(Items from a dataset)
========
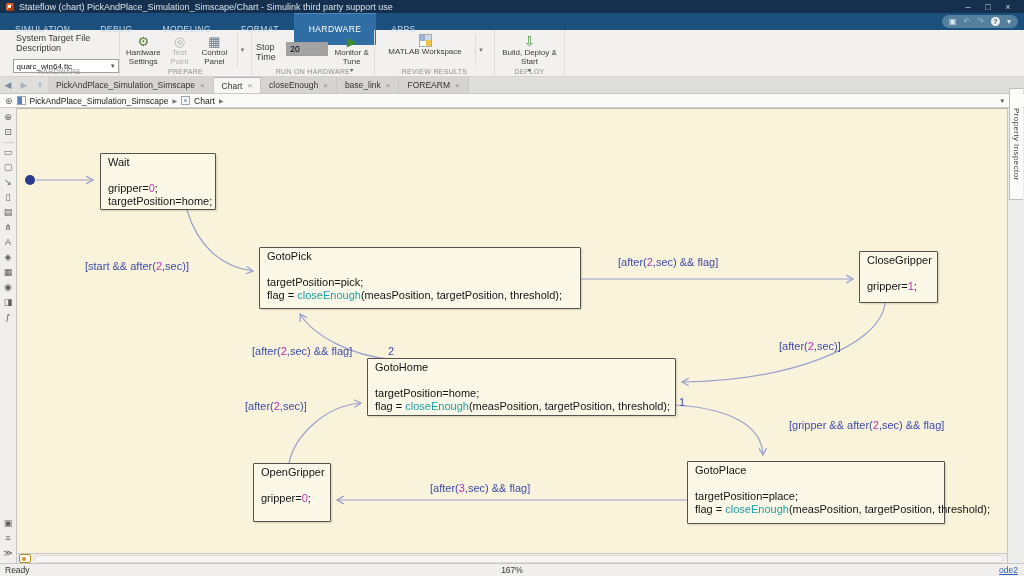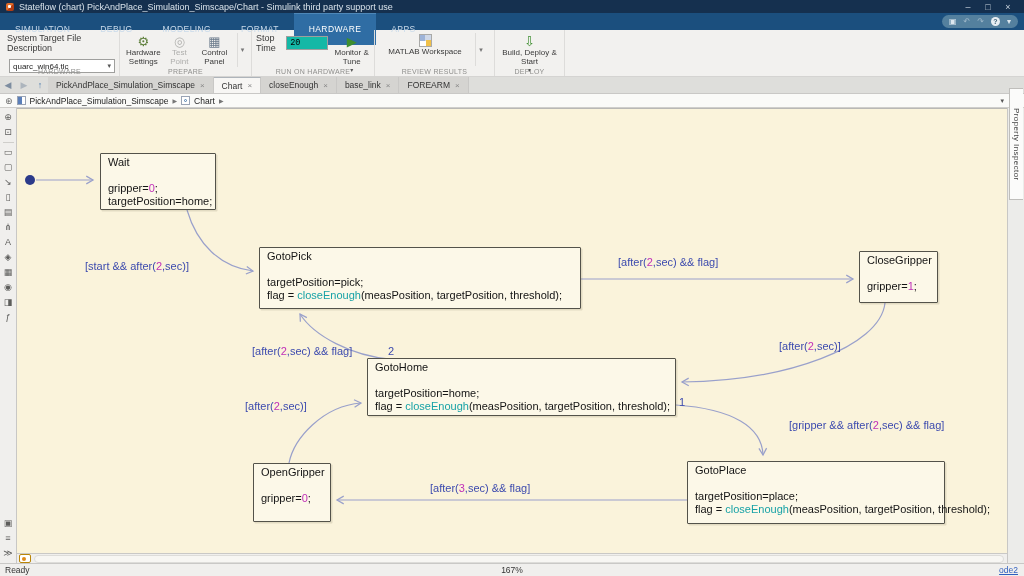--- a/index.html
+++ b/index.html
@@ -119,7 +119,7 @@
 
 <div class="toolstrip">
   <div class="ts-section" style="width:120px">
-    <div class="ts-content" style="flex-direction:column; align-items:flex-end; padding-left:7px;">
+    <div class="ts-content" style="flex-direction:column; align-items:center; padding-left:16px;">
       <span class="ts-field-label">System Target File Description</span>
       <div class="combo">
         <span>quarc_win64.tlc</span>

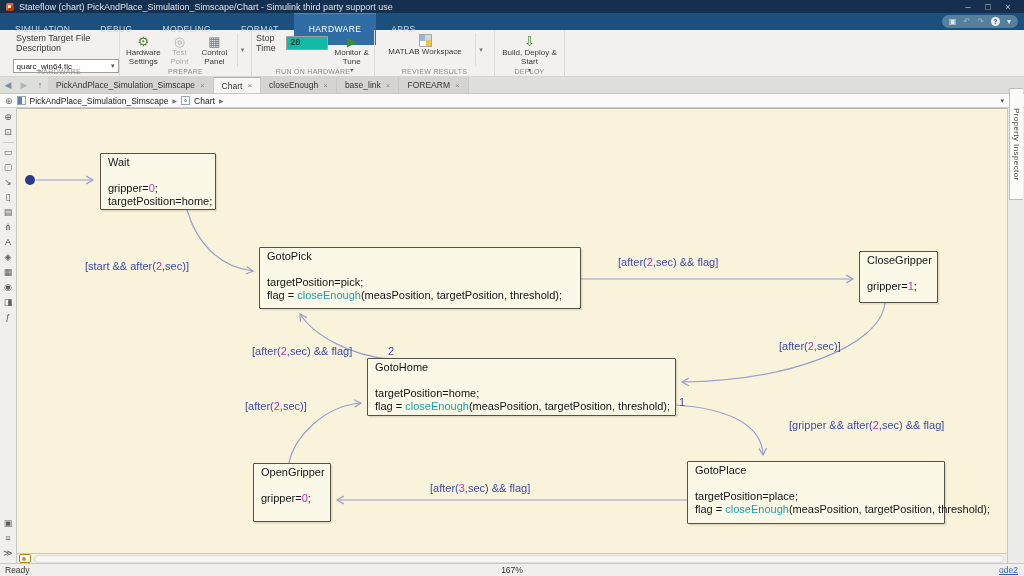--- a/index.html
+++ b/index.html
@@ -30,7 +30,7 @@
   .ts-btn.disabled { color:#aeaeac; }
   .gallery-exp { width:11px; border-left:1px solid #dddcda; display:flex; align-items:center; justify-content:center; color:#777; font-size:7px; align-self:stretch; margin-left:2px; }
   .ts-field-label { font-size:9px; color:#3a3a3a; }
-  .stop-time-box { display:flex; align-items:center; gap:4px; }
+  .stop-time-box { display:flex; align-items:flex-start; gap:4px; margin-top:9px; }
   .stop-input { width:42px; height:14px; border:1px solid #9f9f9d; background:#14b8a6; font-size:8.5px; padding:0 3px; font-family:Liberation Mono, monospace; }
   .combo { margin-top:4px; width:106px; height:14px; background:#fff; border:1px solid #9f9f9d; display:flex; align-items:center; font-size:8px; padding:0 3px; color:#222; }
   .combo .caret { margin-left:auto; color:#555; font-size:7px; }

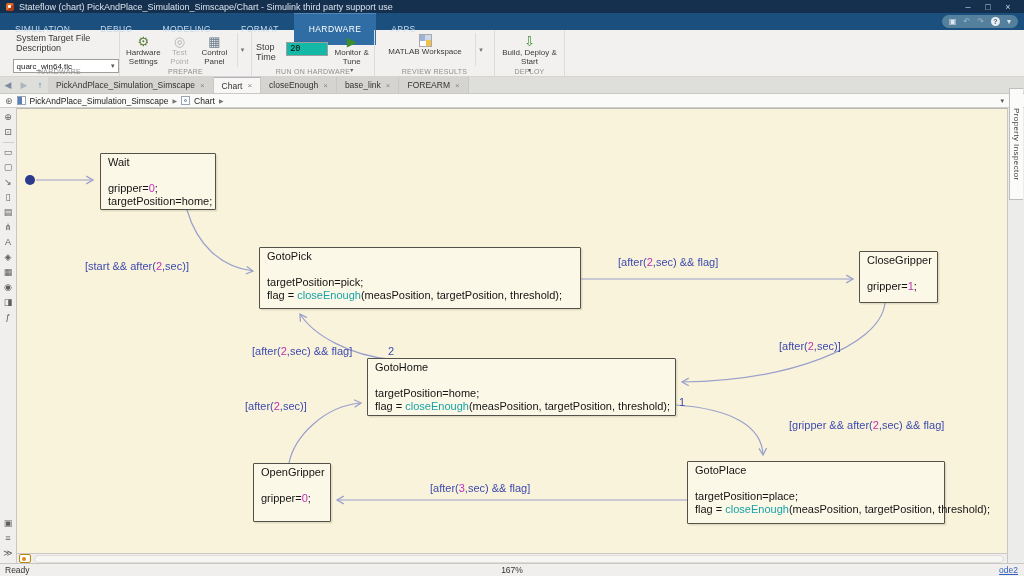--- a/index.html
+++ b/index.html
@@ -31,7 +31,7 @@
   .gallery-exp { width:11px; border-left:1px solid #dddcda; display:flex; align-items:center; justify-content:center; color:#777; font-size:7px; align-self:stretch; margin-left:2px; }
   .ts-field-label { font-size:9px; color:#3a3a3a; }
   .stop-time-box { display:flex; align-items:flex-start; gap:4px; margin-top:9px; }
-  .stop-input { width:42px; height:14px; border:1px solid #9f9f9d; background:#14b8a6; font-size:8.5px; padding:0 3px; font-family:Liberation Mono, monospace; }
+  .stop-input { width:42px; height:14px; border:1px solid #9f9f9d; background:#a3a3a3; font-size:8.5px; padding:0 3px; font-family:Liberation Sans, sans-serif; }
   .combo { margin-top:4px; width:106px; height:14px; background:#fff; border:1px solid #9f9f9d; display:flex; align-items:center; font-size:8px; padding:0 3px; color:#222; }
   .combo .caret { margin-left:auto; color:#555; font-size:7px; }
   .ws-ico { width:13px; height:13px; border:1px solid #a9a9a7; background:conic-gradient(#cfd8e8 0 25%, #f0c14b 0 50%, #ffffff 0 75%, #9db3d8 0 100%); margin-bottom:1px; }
========
What to do >> Since the pictures are not wanted, copy only the text of the records above, exactly.

Solution to this exercise >>
--- a/index.html
+++ b/index.html
@@ -119,7 +119,7 @@
 
 <div class="toolstrip">
   <div class="ts-section" style="width:120px">
-    <div class="ts-content" style="flex-direction:column; align-items:flex-end; padding-left:7px;">
+    <div class="ts-content" style="flex-direction:column; align-items:center; padding-left:16px;">
       <span class="ts-field-label">System Target File Description</span>
       <div class="combo">
         <span>quarc_win64.tlc</span>

--- a/index.html
+++ b/index.html
@@ -30,7 +30,7 @@
   .ts-btn.disabled { color:#aeaeac; }
   .gallery-exp { width:11px; border-left:1px solid #dddcda; display:flex; align-items:center; justify-content:center; color:#777; font-size:7px; align-self:stretch; margin-left:2px; }
   .ts-field-label { font-size:9px; color:#3a3a3a; }
-  .stop-time-box { display:flex; align-items:center; gap:4px; }
+  .stop-time-box { display:flex; align-items:flex-start; gap:4px; margin-top:9px; }
   .stop-input { width:42px; height:14px; border:1px solid #9f9f9d; background:#14b8a6; font-size:8.5px; padding:0 3px; font-family:Liberation Mono, monospace; }
   .combo { margin-top:4px; width:106px; height:14px; background:#fff; border:1px solid #9f9f9d; display:flex; align-items:center; font-size:8px; padding:0 3px; color:#222; }
   .combo .caret { margin-left:auto; color:#555; font-size:7px; }

--- a/index.html
+++ b/index.html
@@ -31,7 +31,7 @@
   .gallery-exp { width:11px; border-left:1px solid #dddcda; display:flex; align-items:center; justify-content:center; color:#777; font-size:7px; align-self:stretch; margin-left:2px; }
   .ts-field-label { font-size:9px; color:#3a3a3a; }
   .stop-time-box { display:flex; align-items:flex-start; gap:4px; margin-top:9px; }
-  .stop-input { width:42px; height:14px; border:1px solid #9f9f9d; background:#14b8a6; font-size:8.5px; padding:0 3px; font-family:Liberation Mono, monospace; }
+  .stop-input { width:42px; height:14px; border:1px solid #9f9f9d; background:#a3a3a3; font-size:8.5px; padding:0 3px; font-family:Liberation Sans, sans-serif; }
   .combo { margin-top:4px; width:106px; height:14px; background:#fff; border:1px solid #9f9f9d; display:flex; align-items:center; font-size:8px; padding:0 3px; color:#222; }
   .combo .caret { margin-left:auto; color:#555; font-size:7px; }
   .ws-ico { width:13px; height:13px; border:1px solid #a9a9a7; background:conic-gradient(#cfd8e8 0 25%, #f0c14b 0 50%, #ffffff 0 75%, #9db3d8 0 100%); margin-bottom:1px; }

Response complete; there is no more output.